Absolute bioavailability of a 300-mg dose administered orally under fasted conditions is approximately 30%.

Following oral administration of a single 600-mg dose, peak plasma concentration is attained in approximately 4 hours.

Steady-state concentrations are achieved after 2–5 days of repeated dosing with food, with approximately twofold accumulation.

Exposure is nearly dose proportional over a dose range of 100–700 mg.

Food

Bioavailability increases 2 to 2.5-fold when administered with food.

Special Populations

Mild hepatic impairment (Child-Pugh class A): No clinically important effect on pharmacokinetics in patients with nonmetastatic castration-resistant prostate cancer.

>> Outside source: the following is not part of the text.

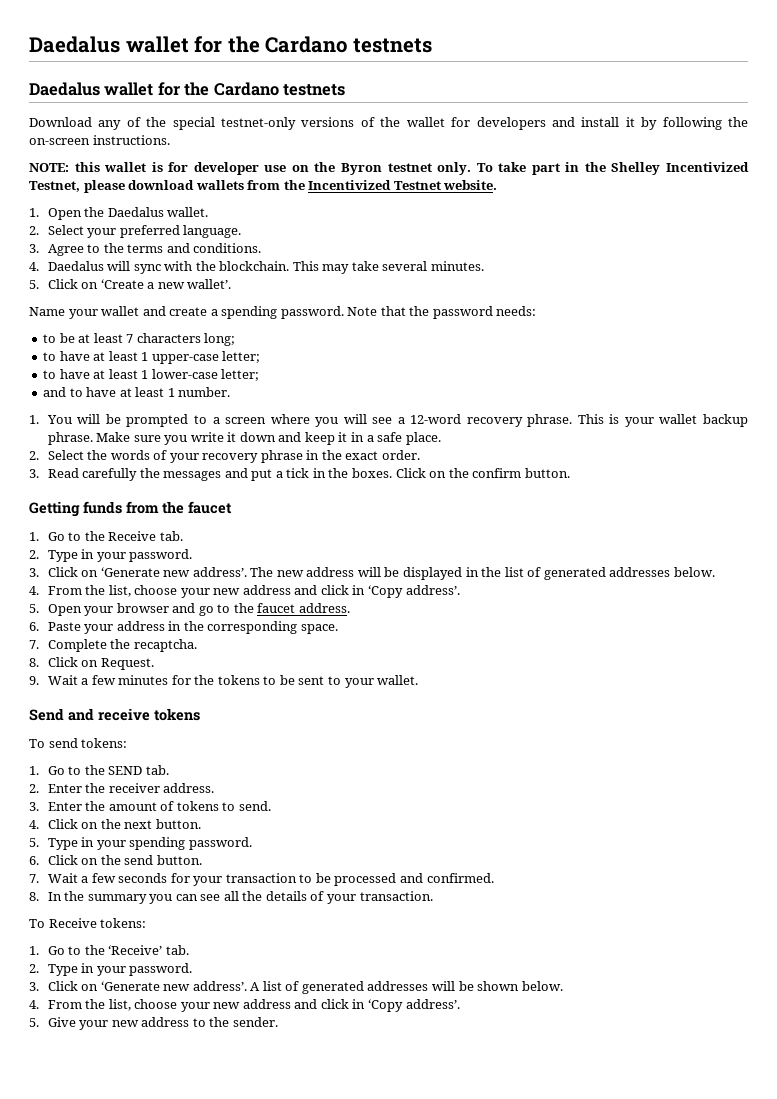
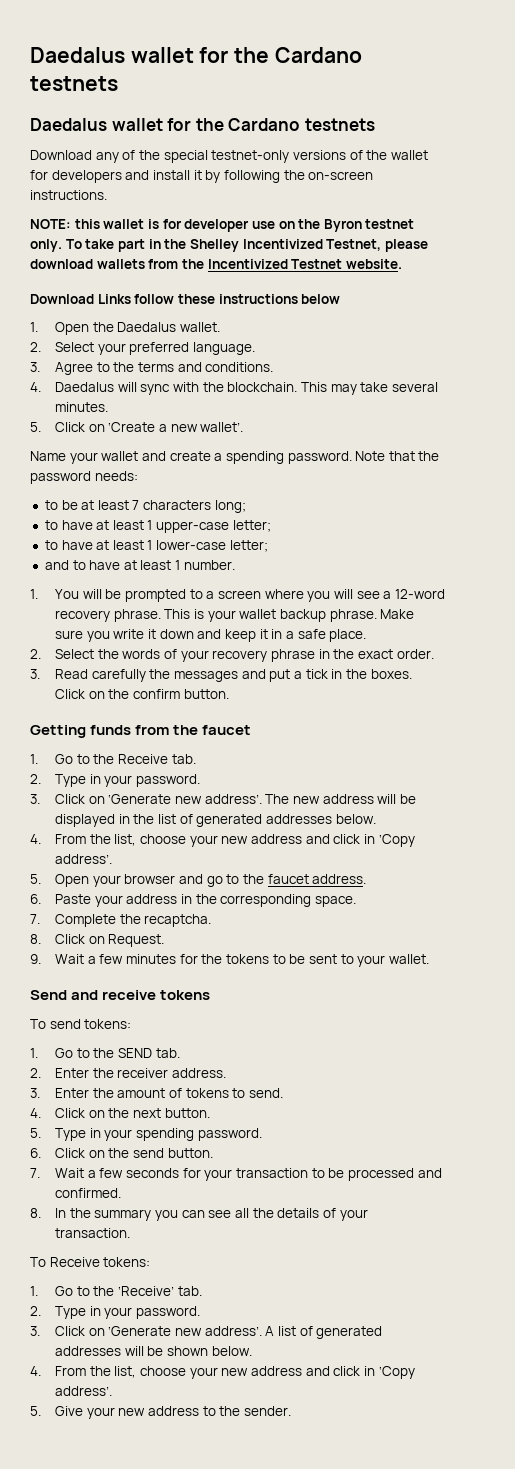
(498, 185) none -> [30,294,341,304] // Download Links follow these instructions below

Moderate hepatic impairment (Child-Pugh class B): Darolutamide exposure increased 1.9-fold compared with individuals with normal hepatic function.

Severe hepatic impairment (Child-Pugh class C): Effect on pharmacokinetics not established.

Mild to moderate renal impairment (eGFR 30–80 mL/minute per 1.73 m2): No clinically important effect on pharmacokinetics in prostate cancer patients.

Severe renal impairment (eGFR 15–29 mL/minute per 1.73 m2) not receiving dialysis: Darolutamide exposure in individuals without cancer increased 2.5-fold compared with those with normal renal function.

End-stage renal disease (eGFR <15 mL/minute per 1.73 m2): Effect on pharmacokinetics not established.

Age (range: 48–95 years): No clinically important effects on pharmacokinetics of darolutamide in prostate cancer patients.

Race: No clinically important effects on pharmacokinetics of darolutamide in prostate cancer patients.

Distribution

Extent

Not known whether darolutamide or its metabolites are distributed into milk.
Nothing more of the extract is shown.